■ PROBLEM TO SOLVE ■
Please copy each line of the listing that includes the string "none".

===== DATA SUPPLIED

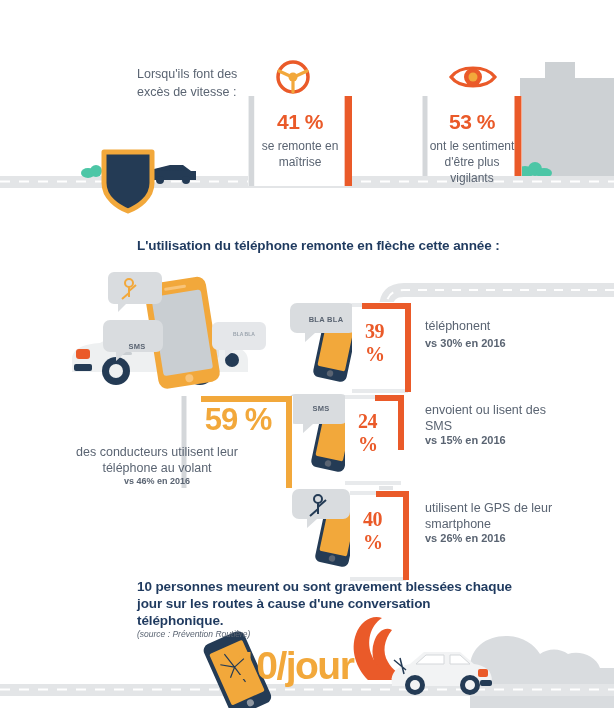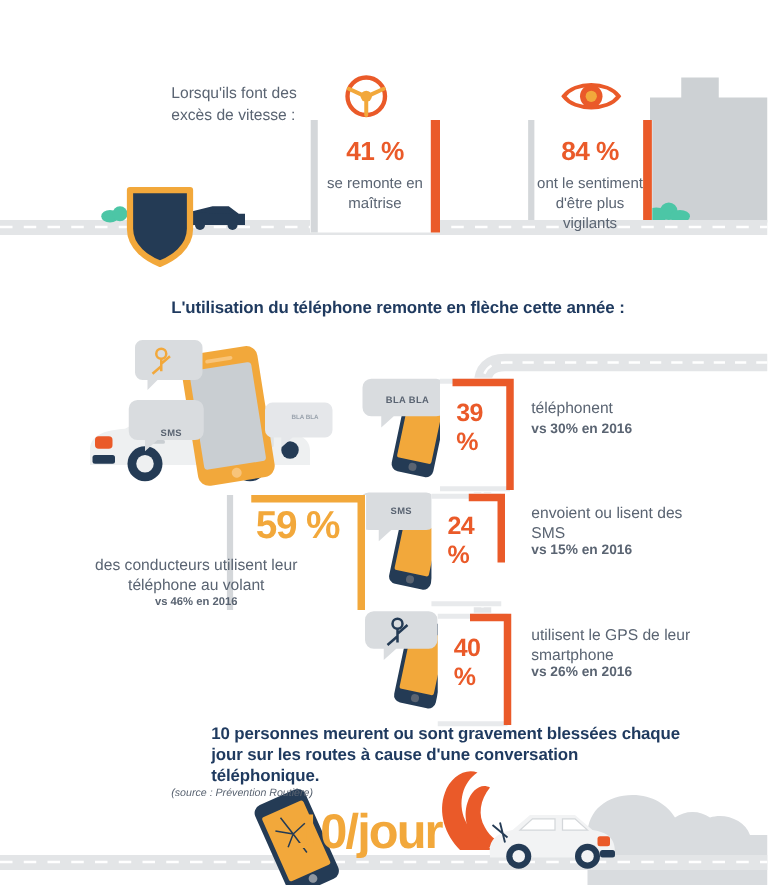--- a/index.html
+++ b/index.html
@@ -13,21 +13,21 @@
   .layer{position:absolute;inset:0;}
   svg.layer{pointer-events:none;}
 
   
   .heading{
     position:absolute;font-weight:bold;color:#1f3a5f;
     font-size:13.5px;line-height:17px;letter-spacing:-0.1px;
   }
   .h1{left:137px;top:16px;width:360px;}
   .h2{left:137px;top:237px;width:380px;}
-  .h3{left:137px;top:578px;width:380px;margin-left:32px;}
+  .h3{left:137px;top:578px;width:380px;}
   .source{
     position:absolute;left:137px;top:629px;
     font-size:8.5px;font-style:italic;color:#5a6472;font-weight:normal;
   }
 
   .side-label{
     position:absolute;left:137px;top:66px;width:110px;
     font-size:12.5px;line-height:17.5px;color:#5a6472;
   }
 
@@ -57,21 +57,21 @@
   }
   #stat-59-sub{
     position:absolute;left:62px;top:476px;width:190px;text-align:center;
     font-size:9px;font-weight:bold;color:#5a6472;
   }
 
   
   .row{position:absolute;}
   .row .pct{
     position:absolute;font-size:20px;font-weight:bold;
-    color:#ea5a29;letter-spacing:-0.5px;
+    color:#ea5a29;letter-spacing:-0.5px;font-family:Liberation Serif, serif;
   }
   .row .lbl{
     position:absolute;font-size:12.5px;line-height:16px;color:#5a6472;width:130px;
   }
   .row .sub{
     position:absolute;font-size:11px;font-weight:bold;color:#5a6472;width:130px;
   }
   #row-tel{left:0;top:0;}
   #row-tel .pct{left:365px;top:320px;}
   #row-tel .lbl{left:425px;top:318px;}
@@ -250,21 +250,21 @@
     <div class="pct">41 %</div>
     <div class="cap">se remonte en maîtrise</div>
   </div>
 
   <div class="topstat" id="stat-53">
     <svg class="frame" viewBox="0 0 100 80" preserveAspectRatio="none">
       <rect x="0" y="0" width="100" height="80" fill="#ffffff"></rect>
       <path d="M3 0 L3 80" stroke="#d4d7da" stroke-width="5" fill="none"></path>
       <path d="M50 -14 L96 -14 L96 82" stroke="#ea5a29" stroke-width="7" fill="none"></path>
     </svg>
-    <div class="pct">84 %</div>
+    <div class="pct">53 %</div>
     <div class="cap">ont le sentiment d'être plus vigilants</div>
   </div>
 
   <div class="heading h2">L'utilisation du téléphone remonte en flèche cette année :</div>
 
   <div class="bubble-txt" style="left:115px;top:342px;width:44px;">SMS</div>
   <div class="tiny-bubble-txt" style="left:224px;top:331px;width:40px;">BLA BLA</div>
 
   <div id="stat-59">
     <svg class="frame" style="position:absolute;inset:0;" viewBox="0 0 112 92" preserveAspectRatio="none">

==========

■ RESPONSE ■
   svg.layer{pointer-events:none;}
     <svg class="frame" viewBox="0 0 100 80" preserveAspectRatio="none">
       <path d="M3 0 L3 80" stroke="#d4d7da" stroke-width="5" fill="none"></path>
       <path d="M50 -14 L96 -14 L96 82" stroke="#ea5a29" stroke-width="7" fill="none"></path>
     <svg class="frame" style="position:absolute;inset:0;" viewBox="0 0 112 92" preserveAspectRatio="none">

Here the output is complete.